Addicts are not considered to be responsible when it applies to their addictions, however this is not an endorsement of the suit, just a statement of possible fact.
That is a real possibility, except I presume addicts would still purchase these drinks so it might not relieve them of legal liability.
There are regulations when it comes to restaurants and bars in terms of when someone should be cut off from being served further alcohol. Apparently regulations also exist regarding gambling. While I don't think he'll win this, I would like to still see it bite the casino in the ass for their own part in violating such regulations. Someone actually approved a half million dollar line of credit for a drunk.

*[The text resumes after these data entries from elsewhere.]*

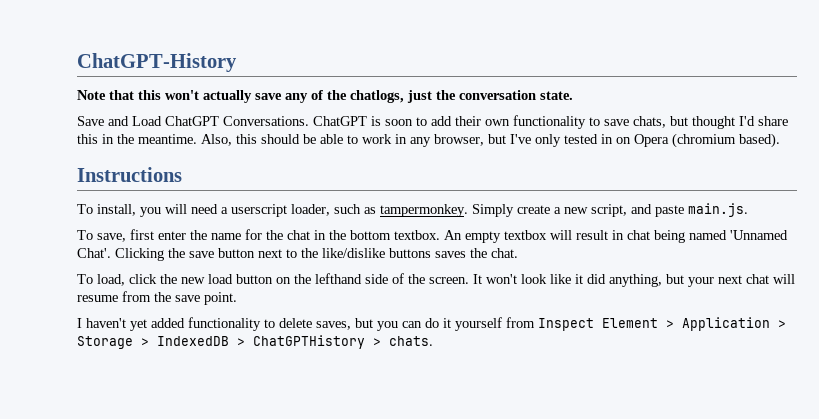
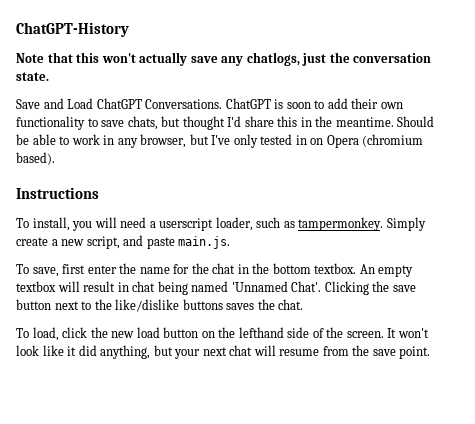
[311,90,347,100] of the -> (244, 61) none
[201,134,300,146] Also, this should -> [397,116,435,127] Should
[77,317,786,331] [77,335,433,349] // I haven't yet added functionality to delete saves, but you can do it yourself from Inspect Element > Application > Storage > IndexedDB > ChatGPTHistory > chats. -> (431, 352) none

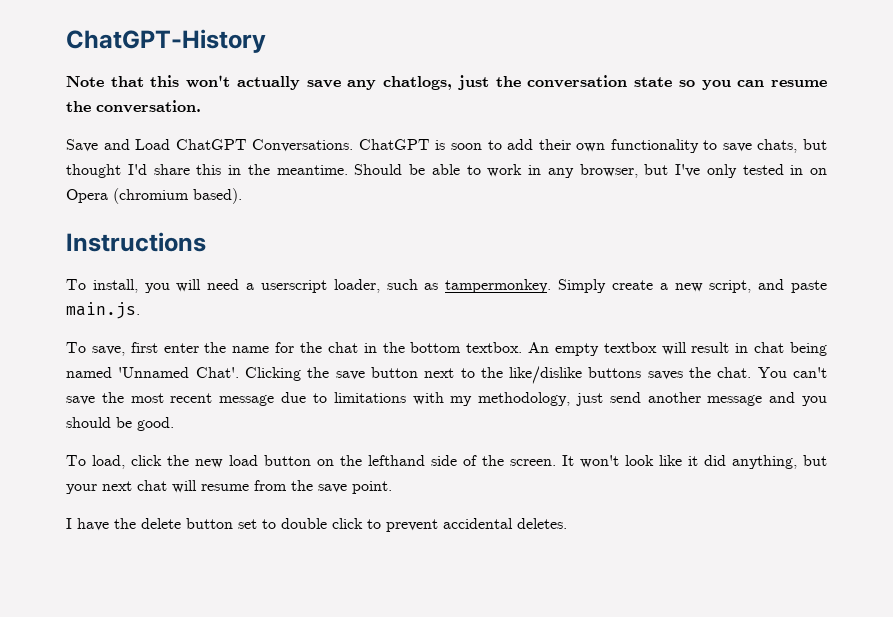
[16,72,49,81] state. -> [634,77,828,90] [66,100,201,113] state so you can resume the conversation.
(304, 304) none -> [757,367,827,378] [66,392,827,406] [66,417,174,431] You can't save the most recent message due to limitations with my methodology, just send another message and you should be good.
(431, 352) none -> [66,518,567,532] // I have the delete button set to double click to prevent accidental deletes.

Keep in mind these are the places who post no clocks on the walls. I believe anyone prior to a credit advance should take a breathalyzer and if under the influence should be denied.
Possible. I just didn't pick up that possibility in this case from reading the article.
But yes, possible.
Businesses would dislike that because it would make their customers uncomfortable. I kind of understand that, yet they need to maintain a respectable business by adhering to such rules. There have been both lawsuits against bars when one of their drunks injures or kills another person and at times legal investigations. I have no sympathy for a business that chooses to ignore these things, when their employees and management are fully aware at the time. I mention management because it's unlikely that a cashier can authorize a half million dollar loan without the approval of someone in a supervisory role.
Whatever happened to "In God we trust, all others pay cash."??
If the casino is stupid enough to advance him money on pure spec, then screw them.
If he somehow managed to put that amount on credit cards, well good luck Charlie.
I'm finding this thread a bit puzzling, The whole point of Vegas is influencing the gambler. Credit lines, extra O2, exciting noises, free boos, cool air, pretty girls, cheap lodging, bright lighting, abundant food. If any of these were stopped or even reduced, income (players losses) would fall dramatically. However worthy the idea of a safe Vegas, it would not be successful.
People have been loosing their shirts for years. The only mystery is why such a lawsuit (if in fact this is the first) didn't happen much sooner.
Vegas exists through payoffs, of one type or another, so there is no reason to believe that the result of such as suit would be success.
(Remember, you heard it here first.)
Lord knows how many years ago the joke was, "I went to Vegas in a $3,000 vehicle and left in a $50,000 vehicle. Drove my car there, left on a Greyhound."
As I read the article, it sounds like he has a pretty good case according to Nevada law. If what the witnesses quoted were saying is true, they knowingly enticed him to borrow money while legally drunk and enticed him to drink more and gamble.
And, since you all asked, I think it should be illegal for a gambling establishment to lend its customers money. They shouldn't be allowed to gamble away any more than they have in their pockets when they walked in. End of sermon.
That seems fair to me.
They do this, with the threat, real or imagined, that harm will come to the player or his family if they don't somehow pay-up.
This guy has obviously nothing left to lose at such a juncture.